Dalam buku ini, penulis berkali kali
menuliskan atau menanyakan, apakah fungsi Garis Batas itu? Garis Batas kadang
berupa Kartu pengenal, dokumen dokumen yang menyatakan identitas individu, atau
berupa nasionalisme yang sekali saja tersinggung, perang atau bakar bendera
akan segera berlangsung.
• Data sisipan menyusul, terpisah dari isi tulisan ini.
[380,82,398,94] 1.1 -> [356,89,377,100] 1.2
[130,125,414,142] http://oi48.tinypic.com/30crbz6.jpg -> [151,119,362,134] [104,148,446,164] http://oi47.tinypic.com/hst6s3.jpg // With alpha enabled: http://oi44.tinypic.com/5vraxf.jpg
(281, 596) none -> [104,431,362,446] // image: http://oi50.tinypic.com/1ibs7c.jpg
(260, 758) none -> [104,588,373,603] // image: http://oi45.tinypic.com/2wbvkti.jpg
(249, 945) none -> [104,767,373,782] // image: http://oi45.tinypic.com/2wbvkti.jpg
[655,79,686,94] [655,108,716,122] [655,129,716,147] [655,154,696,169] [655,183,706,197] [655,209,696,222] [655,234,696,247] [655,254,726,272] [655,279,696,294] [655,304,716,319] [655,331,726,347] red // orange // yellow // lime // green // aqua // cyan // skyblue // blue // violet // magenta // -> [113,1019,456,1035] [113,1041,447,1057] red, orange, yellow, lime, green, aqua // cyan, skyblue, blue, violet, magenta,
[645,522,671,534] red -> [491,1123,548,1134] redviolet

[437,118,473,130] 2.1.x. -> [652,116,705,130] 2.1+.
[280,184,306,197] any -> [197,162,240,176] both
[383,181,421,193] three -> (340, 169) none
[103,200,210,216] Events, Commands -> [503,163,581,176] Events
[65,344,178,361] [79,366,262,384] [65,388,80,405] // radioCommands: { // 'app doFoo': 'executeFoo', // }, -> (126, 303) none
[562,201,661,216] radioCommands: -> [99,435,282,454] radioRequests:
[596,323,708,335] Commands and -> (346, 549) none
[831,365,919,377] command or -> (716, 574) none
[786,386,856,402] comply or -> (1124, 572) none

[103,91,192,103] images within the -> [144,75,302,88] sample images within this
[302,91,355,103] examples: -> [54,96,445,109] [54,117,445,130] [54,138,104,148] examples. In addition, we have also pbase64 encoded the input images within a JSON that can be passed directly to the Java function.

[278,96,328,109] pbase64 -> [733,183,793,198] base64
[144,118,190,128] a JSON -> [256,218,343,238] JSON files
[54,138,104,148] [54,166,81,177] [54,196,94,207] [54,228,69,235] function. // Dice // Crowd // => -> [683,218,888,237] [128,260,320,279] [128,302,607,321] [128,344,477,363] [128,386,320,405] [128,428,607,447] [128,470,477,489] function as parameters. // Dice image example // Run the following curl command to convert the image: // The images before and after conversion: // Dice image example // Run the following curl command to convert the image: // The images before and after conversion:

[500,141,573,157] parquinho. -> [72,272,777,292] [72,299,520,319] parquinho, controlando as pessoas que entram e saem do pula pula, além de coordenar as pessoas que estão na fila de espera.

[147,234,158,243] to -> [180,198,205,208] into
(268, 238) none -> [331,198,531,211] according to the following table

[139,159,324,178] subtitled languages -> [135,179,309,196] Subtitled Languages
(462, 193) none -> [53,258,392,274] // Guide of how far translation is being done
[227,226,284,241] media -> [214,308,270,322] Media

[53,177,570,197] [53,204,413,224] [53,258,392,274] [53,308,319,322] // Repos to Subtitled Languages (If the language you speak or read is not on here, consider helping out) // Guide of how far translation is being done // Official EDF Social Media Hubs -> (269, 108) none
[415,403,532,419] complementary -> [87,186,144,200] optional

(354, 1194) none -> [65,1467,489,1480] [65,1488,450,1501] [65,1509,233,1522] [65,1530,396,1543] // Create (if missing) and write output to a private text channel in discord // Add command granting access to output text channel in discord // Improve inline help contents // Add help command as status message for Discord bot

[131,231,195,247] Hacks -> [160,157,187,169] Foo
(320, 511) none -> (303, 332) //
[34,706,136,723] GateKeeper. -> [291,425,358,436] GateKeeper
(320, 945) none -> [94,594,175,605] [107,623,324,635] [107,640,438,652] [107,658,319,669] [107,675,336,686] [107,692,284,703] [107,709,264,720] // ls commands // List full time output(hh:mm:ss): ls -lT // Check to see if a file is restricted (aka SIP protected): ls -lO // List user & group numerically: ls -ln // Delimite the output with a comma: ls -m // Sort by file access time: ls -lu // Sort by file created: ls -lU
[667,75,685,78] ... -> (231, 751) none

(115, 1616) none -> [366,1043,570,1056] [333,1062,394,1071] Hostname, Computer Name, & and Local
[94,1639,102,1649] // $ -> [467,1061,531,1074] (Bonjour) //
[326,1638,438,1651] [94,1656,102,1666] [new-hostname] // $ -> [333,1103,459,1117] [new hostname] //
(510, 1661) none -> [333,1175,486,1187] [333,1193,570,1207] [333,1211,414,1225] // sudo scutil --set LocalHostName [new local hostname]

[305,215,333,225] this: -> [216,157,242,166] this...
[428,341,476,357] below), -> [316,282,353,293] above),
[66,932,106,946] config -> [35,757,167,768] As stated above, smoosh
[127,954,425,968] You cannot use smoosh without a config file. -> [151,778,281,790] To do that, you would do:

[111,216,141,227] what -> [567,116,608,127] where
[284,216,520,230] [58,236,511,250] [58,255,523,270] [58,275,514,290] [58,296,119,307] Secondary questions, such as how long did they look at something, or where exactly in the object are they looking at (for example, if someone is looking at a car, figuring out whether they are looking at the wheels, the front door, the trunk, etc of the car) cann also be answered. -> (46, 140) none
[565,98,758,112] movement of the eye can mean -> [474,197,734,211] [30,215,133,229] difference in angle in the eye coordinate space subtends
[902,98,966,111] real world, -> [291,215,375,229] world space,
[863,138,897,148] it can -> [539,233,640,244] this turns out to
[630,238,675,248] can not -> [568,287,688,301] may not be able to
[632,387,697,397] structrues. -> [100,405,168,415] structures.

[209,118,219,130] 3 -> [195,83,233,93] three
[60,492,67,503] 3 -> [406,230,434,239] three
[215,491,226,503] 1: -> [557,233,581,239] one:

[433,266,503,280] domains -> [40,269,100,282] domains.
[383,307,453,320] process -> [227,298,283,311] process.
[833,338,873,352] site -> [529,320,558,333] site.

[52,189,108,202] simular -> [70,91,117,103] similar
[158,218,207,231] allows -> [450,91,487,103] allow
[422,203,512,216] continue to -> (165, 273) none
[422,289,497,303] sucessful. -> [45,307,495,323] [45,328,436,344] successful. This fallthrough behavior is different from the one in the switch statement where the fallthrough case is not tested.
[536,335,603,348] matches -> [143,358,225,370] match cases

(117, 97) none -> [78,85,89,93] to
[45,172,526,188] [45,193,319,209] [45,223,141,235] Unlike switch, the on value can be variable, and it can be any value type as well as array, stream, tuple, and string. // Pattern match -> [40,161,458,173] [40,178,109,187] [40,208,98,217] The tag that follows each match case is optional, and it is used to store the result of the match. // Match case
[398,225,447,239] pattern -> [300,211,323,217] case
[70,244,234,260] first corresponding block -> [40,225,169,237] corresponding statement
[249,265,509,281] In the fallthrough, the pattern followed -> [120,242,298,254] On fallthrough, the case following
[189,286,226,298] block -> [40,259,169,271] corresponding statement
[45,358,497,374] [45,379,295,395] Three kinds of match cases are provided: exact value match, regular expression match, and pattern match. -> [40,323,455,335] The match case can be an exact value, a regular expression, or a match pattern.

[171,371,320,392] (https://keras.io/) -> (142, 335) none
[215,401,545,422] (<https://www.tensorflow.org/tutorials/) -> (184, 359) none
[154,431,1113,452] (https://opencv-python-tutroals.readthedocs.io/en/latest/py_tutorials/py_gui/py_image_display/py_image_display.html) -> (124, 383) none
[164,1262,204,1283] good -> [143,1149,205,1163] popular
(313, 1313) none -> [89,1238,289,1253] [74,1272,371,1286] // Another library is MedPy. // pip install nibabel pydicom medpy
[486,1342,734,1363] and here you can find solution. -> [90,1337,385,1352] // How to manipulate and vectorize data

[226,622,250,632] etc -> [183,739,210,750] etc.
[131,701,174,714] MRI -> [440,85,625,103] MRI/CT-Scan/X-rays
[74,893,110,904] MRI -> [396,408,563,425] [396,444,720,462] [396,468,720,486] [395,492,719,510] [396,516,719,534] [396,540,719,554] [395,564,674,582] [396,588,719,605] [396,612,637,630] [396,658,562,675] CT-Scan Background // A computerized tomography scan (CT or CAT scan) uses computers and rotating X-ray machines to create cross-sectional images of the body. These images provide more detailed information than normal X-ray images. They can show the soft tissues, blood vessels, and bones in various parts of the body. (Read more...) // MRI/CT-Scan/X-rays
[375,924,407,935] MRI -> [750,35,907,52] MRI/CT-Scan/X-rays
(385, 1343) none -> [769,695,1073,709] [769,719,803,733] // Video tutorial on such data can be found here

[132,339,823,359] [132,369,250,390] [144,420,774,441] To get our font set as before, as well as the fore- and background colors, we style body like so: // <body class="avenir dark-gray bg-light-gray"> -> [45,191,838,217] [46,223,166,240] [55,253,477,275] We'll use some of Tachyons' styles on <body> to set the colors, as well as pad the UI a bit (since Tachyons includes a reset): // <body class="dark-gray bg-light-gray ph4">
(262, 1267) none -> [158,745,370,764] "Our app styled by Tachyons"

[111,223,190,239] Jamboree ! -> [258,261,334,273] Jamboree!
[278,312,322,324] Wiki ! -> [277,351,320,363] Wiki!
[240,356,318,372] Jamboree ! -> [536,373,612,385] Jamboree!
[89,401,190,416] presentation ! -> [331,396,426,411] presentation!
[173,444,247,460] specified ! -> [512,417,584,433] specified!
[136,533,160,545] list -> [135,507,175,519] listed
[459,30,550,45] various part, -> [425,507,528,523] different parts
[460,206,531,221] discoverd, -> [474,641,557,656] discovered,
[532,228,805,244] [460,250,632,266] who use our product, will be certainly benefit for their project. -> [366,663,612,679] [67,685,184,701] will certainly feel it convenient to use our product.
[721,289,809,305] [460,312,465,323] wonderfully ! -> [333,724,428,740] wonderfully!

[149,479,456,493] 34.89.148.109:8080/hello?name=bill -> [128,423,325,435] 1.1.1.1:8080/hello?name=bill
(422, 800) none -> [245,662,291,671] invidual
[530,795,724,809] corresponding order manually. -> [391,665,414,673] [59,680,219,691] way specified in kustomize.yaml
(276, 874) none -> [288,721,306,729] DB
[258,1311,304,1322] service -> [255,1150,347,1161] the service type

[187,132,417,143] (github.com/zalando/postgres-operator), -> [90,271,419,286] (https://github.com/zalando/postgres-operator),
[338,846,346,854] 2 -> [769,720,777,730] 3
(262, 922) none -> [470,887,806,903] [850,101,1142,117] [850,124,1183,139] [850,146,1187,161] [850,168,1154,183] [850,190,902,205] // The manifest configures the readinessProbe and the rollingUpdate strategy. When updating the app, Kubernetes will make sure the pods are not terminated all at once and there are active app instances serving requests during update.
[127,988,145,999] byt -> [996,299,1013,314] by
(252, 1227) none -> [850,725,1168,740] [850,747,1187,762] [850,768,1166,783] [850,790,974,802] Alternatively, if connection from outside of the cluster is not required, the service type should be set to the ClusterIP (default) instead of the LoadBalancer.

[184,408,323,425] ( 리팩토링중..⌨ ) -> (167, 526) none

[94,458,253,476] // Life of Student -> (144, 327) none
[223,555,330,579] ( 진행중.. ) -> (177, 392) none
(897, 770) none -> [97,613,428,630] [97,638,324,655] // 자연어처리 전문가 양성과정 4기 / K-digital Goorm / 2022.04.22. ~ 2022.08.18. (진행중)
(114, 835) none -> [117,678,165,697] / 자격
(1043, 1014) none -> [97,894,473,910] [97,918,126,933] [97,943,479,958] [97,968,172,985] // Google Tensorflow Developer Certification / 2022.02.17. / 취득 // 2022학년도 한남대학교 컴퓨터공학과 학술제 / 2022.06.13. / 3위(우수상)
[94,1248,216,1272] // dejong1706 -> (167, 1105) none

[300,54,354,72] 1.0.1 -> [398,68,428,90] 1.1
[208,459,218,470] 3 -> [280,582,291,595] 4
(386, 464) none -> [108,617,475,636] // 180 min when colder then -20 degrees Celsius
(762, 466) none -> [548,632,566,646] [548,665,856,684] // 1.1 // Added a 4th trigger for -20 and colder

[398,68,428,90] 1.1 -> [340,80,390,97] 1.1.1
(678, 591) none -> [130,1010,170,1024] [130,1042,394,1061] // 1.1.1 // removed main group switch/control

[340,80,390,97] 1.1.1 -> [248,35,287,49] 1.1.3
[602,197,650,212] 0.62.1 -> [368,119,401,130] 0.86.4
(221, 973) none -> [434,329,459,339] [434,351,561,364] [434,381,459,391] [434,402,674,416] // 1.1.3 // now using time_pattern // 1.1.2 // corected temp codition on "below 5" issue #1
Garis batas di negara negara stan, mempunyai benang
merah yang sama, bekas Soviet yang menjadi negara merdeka setelah keruntuhan
Soviet. Di dalam negara tersebut, terdapat etnis yang sama, bahasa yang hampir sama,
budaya yang mirip tapi masing masing individu mempunyai keterikatan emosional
yang berbeda. Perbedaan suku dan imam, menjadikan garis batas itu semakin
mencolok, semakin gampang tersulut menjadi pertikaian. Garis batas hadir dengan
segala kekuatannya, memilah, mengubur hingga menenggelamkan suatu negara dari
dunia luar.
Agustinus Wibowo, sang penulis buku
ini hadir dengan habis-habisan di buku ini. Jika dulu saya kepincut dibuku
pertamanya, Selimut Debu, yang ini membuat saya terkesima lalu jatuh cinta
dengan gaya penulisannya. Kata-katanya seolah menyihir saya untuk benar-benar
melihat negara negara yang ia kunjungi. Saya memahami emosinya di waktu kecil
ketika ia mulai diuji rasa nasionalismenya. Saya paham ketika ia bersorak untuk
tanah kelahiran orangtuanya alih-alih negara yang ia tinggali. Deskripsinya
tentang garis batas terkadang memberi kesan menyesali adanya sekat-sekat
diantara umat manusia, tapi tak kuasa menolak adanya garis itu. Langit luas
tanpa batas, tanpa konflik, terkesan kurang menarik untuk dijelajahi. Impian
John Lennon tentang "and the world will live as one" jadi mengerikan
macam negeri Turkmenistan, satu pemimpin, satu suara untuknya. Ah, mungkin saya
saja yang kurang utopis, tapi tetap saja negara negara itu jadi kurang menarik
tanpa konfliknya. Hidup kita juga bakal kurang menarik jika garis batas itu
menghablur jadi satu.
Map negara negara Asia Tengah
Posting bareng ini saya sertakan di event Posbar BBI tema Traveling
keren banget yaaa...aku blm pernah baca buku2 gus weng nih... kayaknya mending baca dr selimut debu aja ya?